C. Vijaya Lakshmi And Anr. vs N. Siva Bagiyam And Anr. on 11 July, 1996

Equivalent citations: 1997ACJ799, 1996(2)CTC136

Author: P. Sathasivam

Bench: P. Sathasivam

ORDER
 

P. Sathasivam, J.
 

1. Claimants in M.C.O.P. No. 1183 of 1989 on the file of Motor Accidents Claims Tribunal (Principal District Judge), Salem are the appellants in the above appeal. The appellants/claimants are the parents of the deceased Thilagavathy. In the accident that took place on 14.3.89 due to the negligence of the driver of the first respondent herein, the claimant's daughter sustained grievous injuries and after taking treatment for nearly nine days, she succumbed to the injuries on 23.3.89. According to the claimants, the deceased was their first daughter and she was a doctor, they are not having a son, and at the time of the accident, the deceased was contributing a sum of Rs. 2000 to the claimants. After claiming under various heads, altogether they prayed for a compensation of Rs. 5,00,000 for the death of their first daughter.

2. The Tribunal, on the basis of the available evidence passed an award for Rs. 1, 55,000 with interest at 12 per cent from the date of petition in favour of the claimants. Aggrieved by the quantum of compensation, the appellants have filed the present appeal before this Court. Since this is an appeal only for enhancement of compensation, we are not discussing the facts leading to the accident and negligence aspect. We have to consider whether the award of Tribunal is just and proper in the light of the evidence adduced by the parties.
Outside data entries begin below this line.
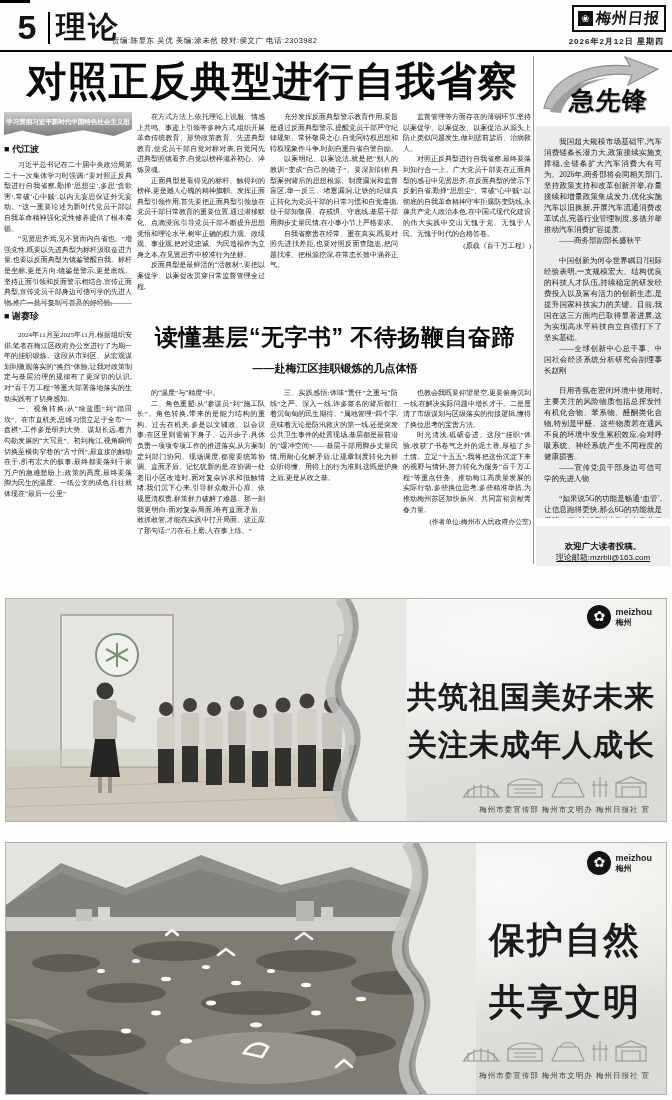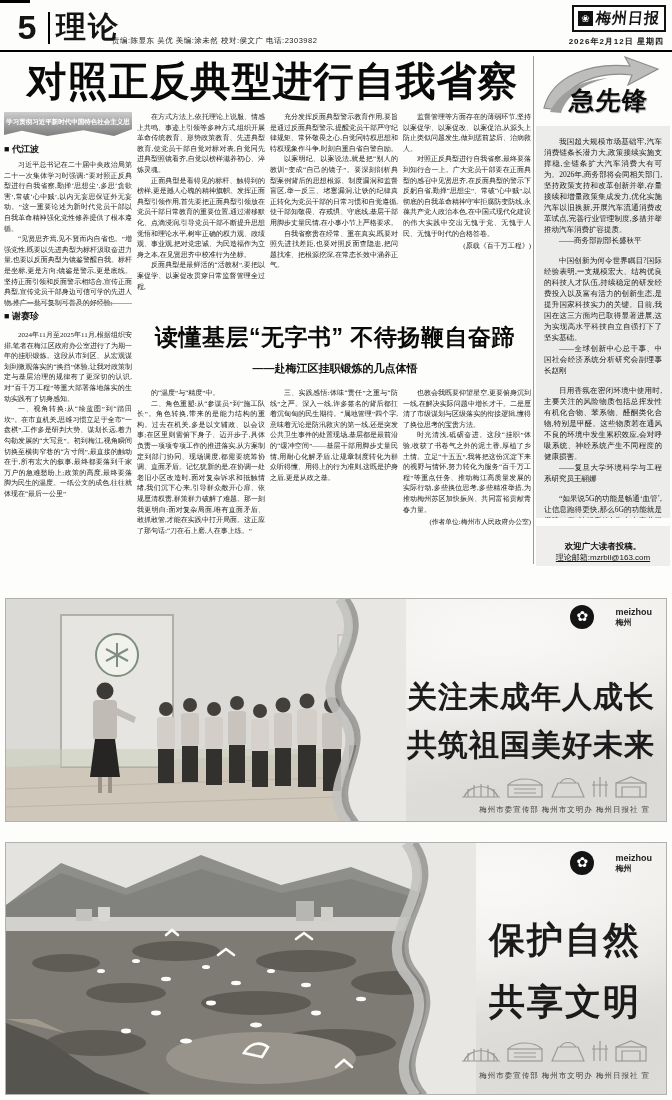"——复旦大学环境科学与工程系研究员王翮娜" p.by { text: 复旦大学环境科学与工程系研究员王翮娜 -> 宣传党员干部身边可信可学的先进人物 }
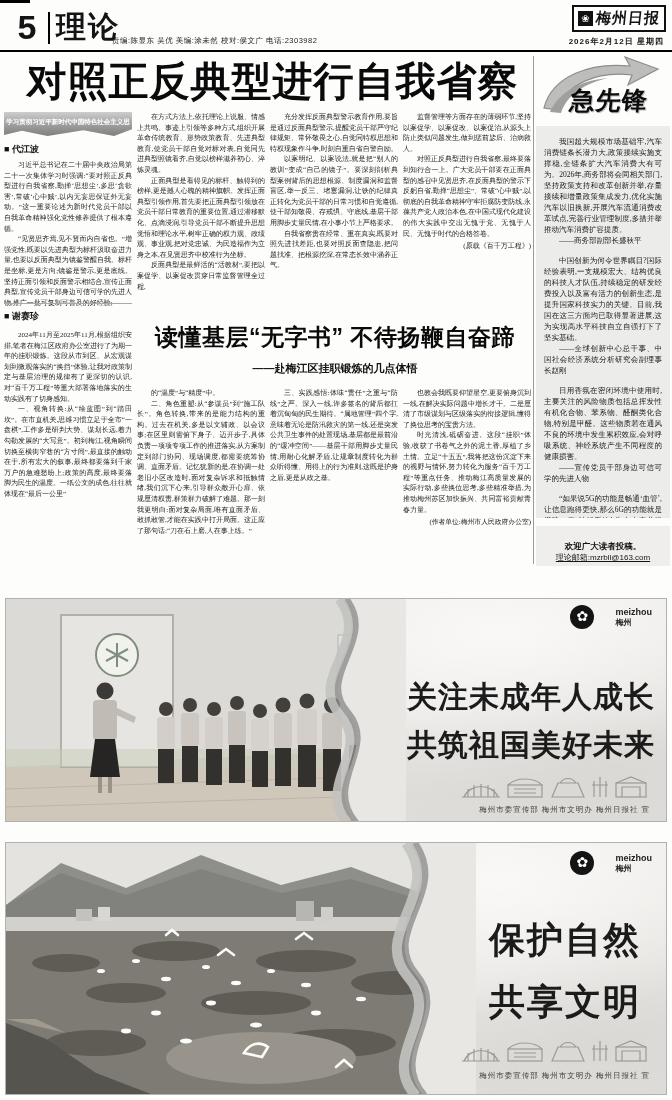"meizhou" .brand .bt { margin-left: 17px -> none }
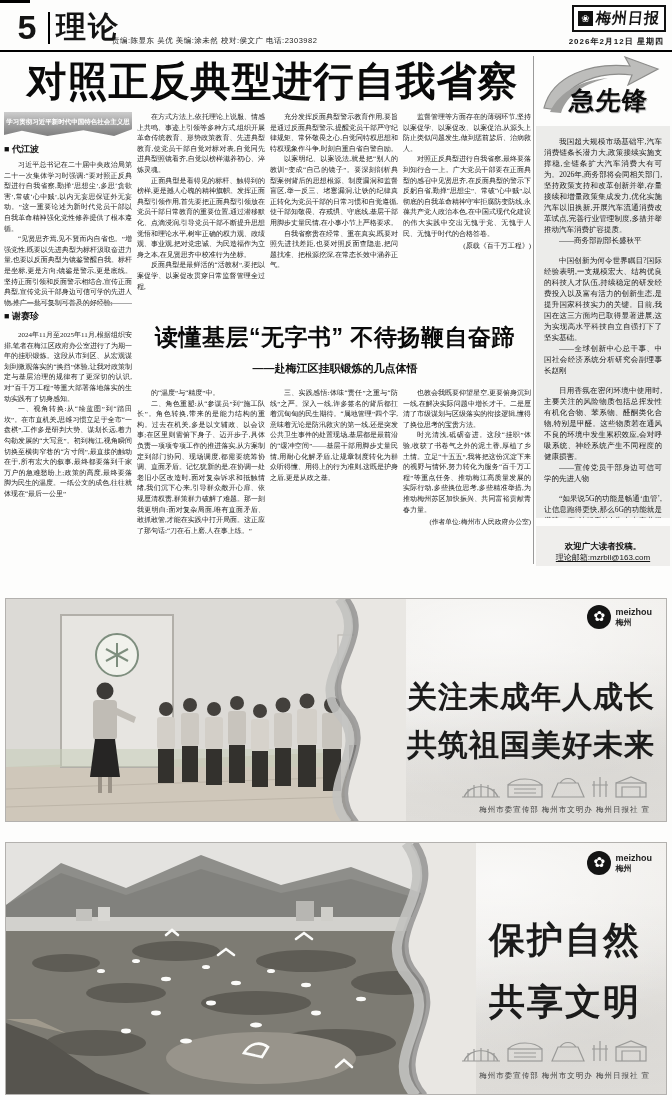"关注未成年人成长" div { order: before "共筑祖国美好未来" -> after "共筑祖国美好未来" }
3. In order to substantiate the claim, the father of the deceased, 2nd claimant was examined as P.W.I. The deceased was aged about 21 years at the time of the accident and she died as a spinster. It is the evidence of P.W.I that the deceased was their first daughter and they are having one more daughter studying in the high school. He also deposed that except the above mentioned two daughters, they are not having any other children. Through P.W.1. Exs. A-l to A-22 were marked. Ex. A-l is an appointment order issued by District Health Officer, Salem. Ex. A-22 is salary certificate of the deceased which shows that she was getting a total sum of Rs. 3,068 as pay and allowances at the time of accident Exs. A-2 to A-16 relate to medical expenses, expenses for boarding and lodging at Vellore for taking treatment for the period from 14.9.89 to 23,9.89. He has also deposed that the mother of the first claimant is still alive and the father of the 2nd claimant is aged about 93. He further deposed that in his family normally they lived upto 80 and he himself is a leading practitioner at Salem Town. The Tribunal considering the fact that the deceased was getting more than Rs. 3,000 come to the conclusion that the deceased would have contributed a minimum sum of Rs. 500 to her mother and another Rs,5()0 to her father and after noting that the first claimant is aged about 58 years and second claimant 64 years, the Tribunal applied 17 years multiplier for first claimant and 10 years multiplier for second claimant. In the above manner, the court below arrived a sum of Rs. 1,62,000 as pecuniary loss out of which it deducted 20 per cent towards lumpsum payment. After the said deduction, the court below arrived a sum of Rs. 1,29,600 as compensation for the loss of live. Thereafter the Tribunal on the basis of the evidence of P.W. 1 and in the light of Exs. A-2 to A-16 fixed a sum of Rs. 25,000 towards medical expenses at Vellore and transport charges. After adding the said amount, the court below has passed an award of Rs. 1,55,000 with interest at 12 per cent from the date of petition.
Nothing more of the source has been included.